### Goal of the exercise
Omitting all images, give the entries that follow again exactly as they read.

Web page edit records
━━━━━━━━━━━━━━━━━━━━━━━━━━━━━━

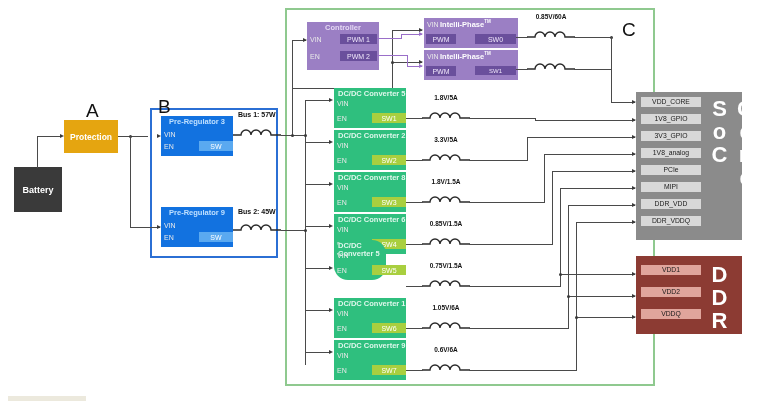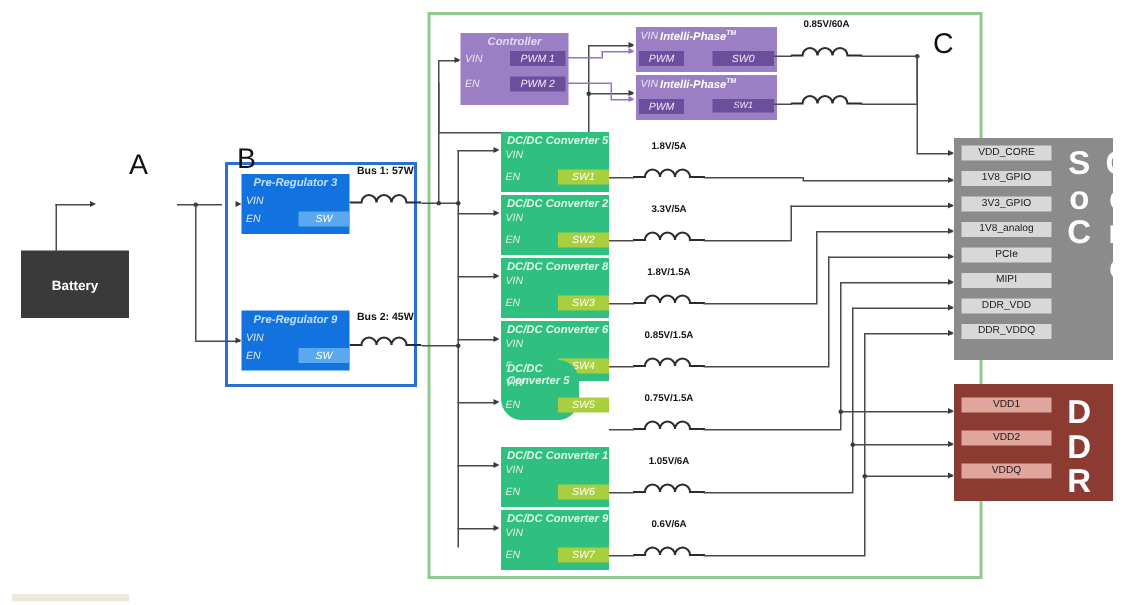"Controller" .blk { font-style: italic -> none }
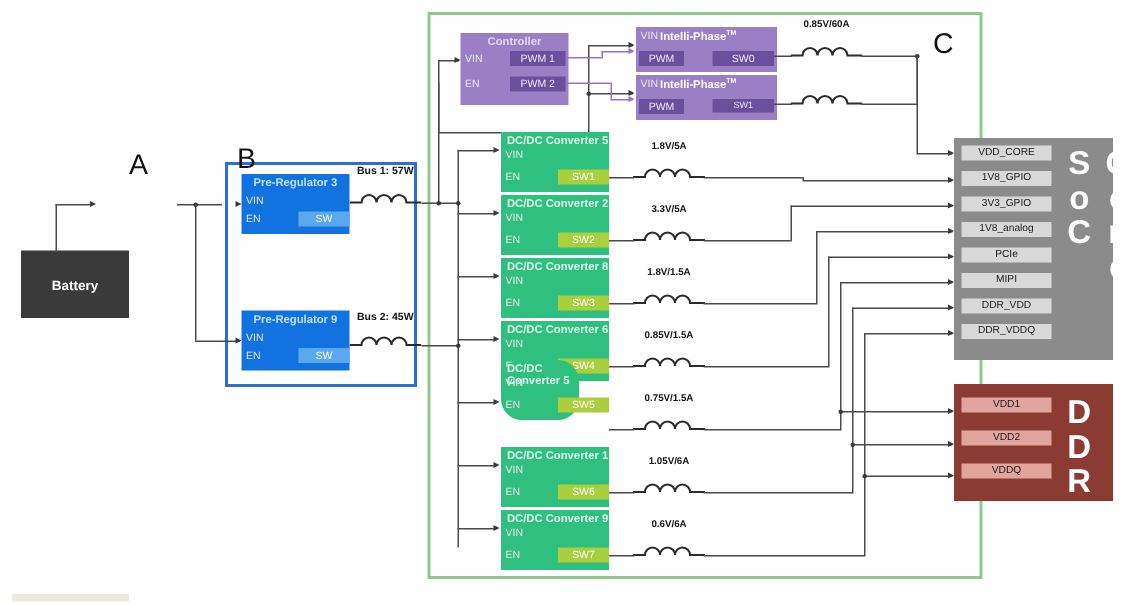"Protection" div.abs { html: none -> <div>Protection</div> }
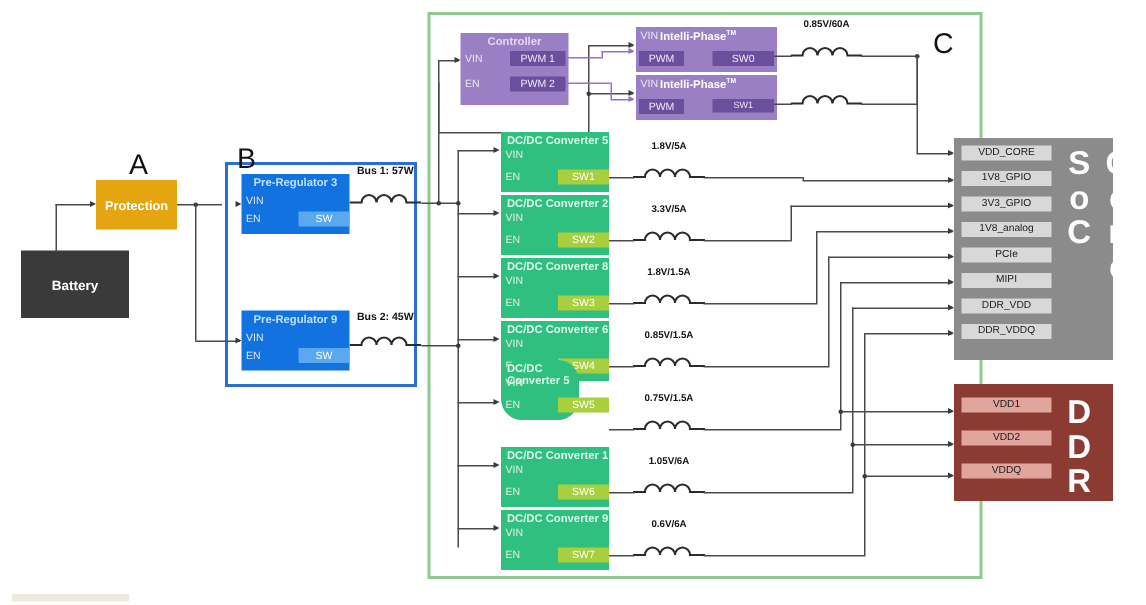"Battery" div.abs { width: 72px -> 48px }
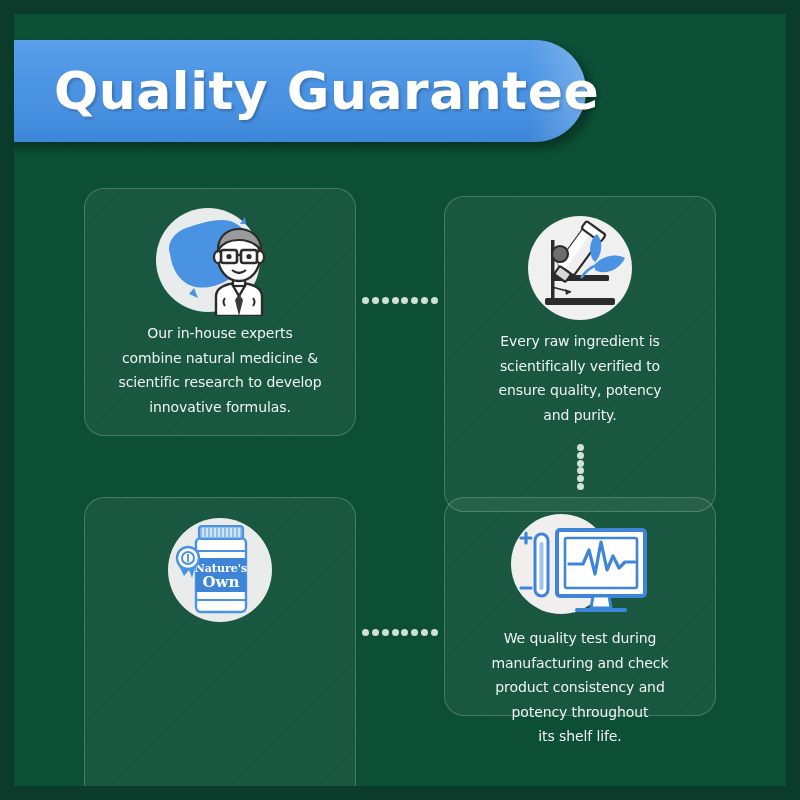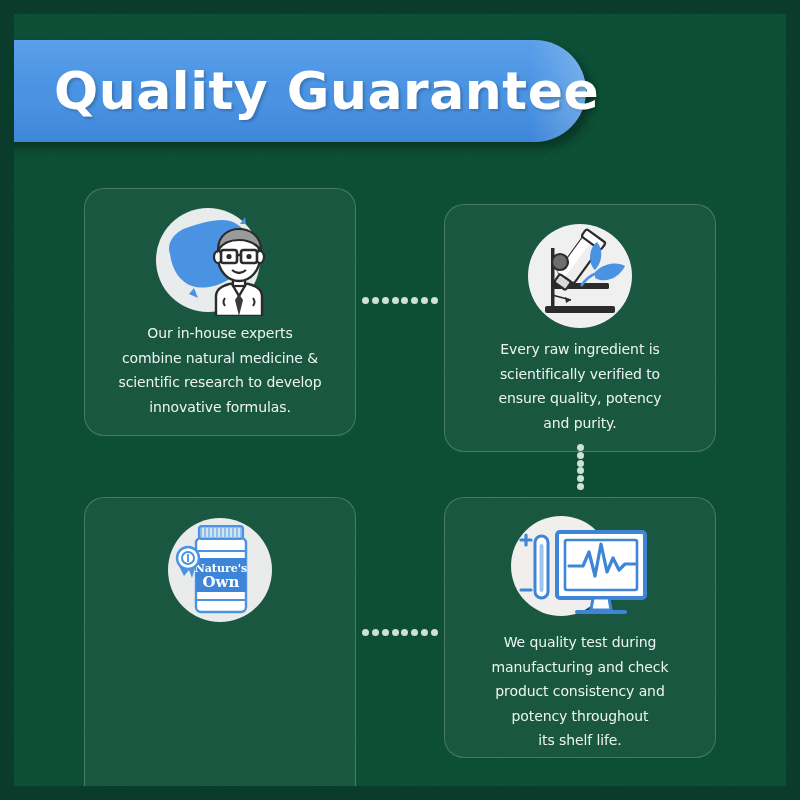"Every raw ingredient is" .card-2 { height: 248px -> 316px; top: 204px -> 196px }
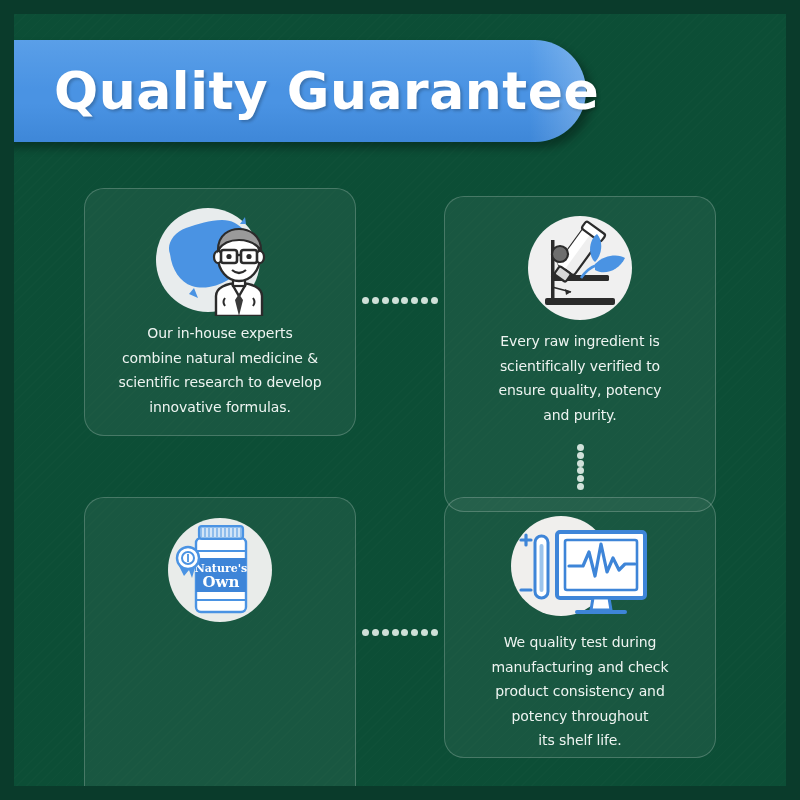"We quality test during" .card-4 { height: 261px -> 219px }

━━━━━━━━━━━━━━━━━━━━━━━━━━━━━━

### Solution below
"Controller" .blk { font-style: italic -> none }
"Protection" div.abs { html: none -> <div>Protection</div> }
"Battery" div.abs { width: 72px -> 48px }
"Every raw ingredient is" .card-2 { height: 248px -> 316px; top: 204px -> 196px }
"We quality test during" .card-4 { height: 261px -> 219px }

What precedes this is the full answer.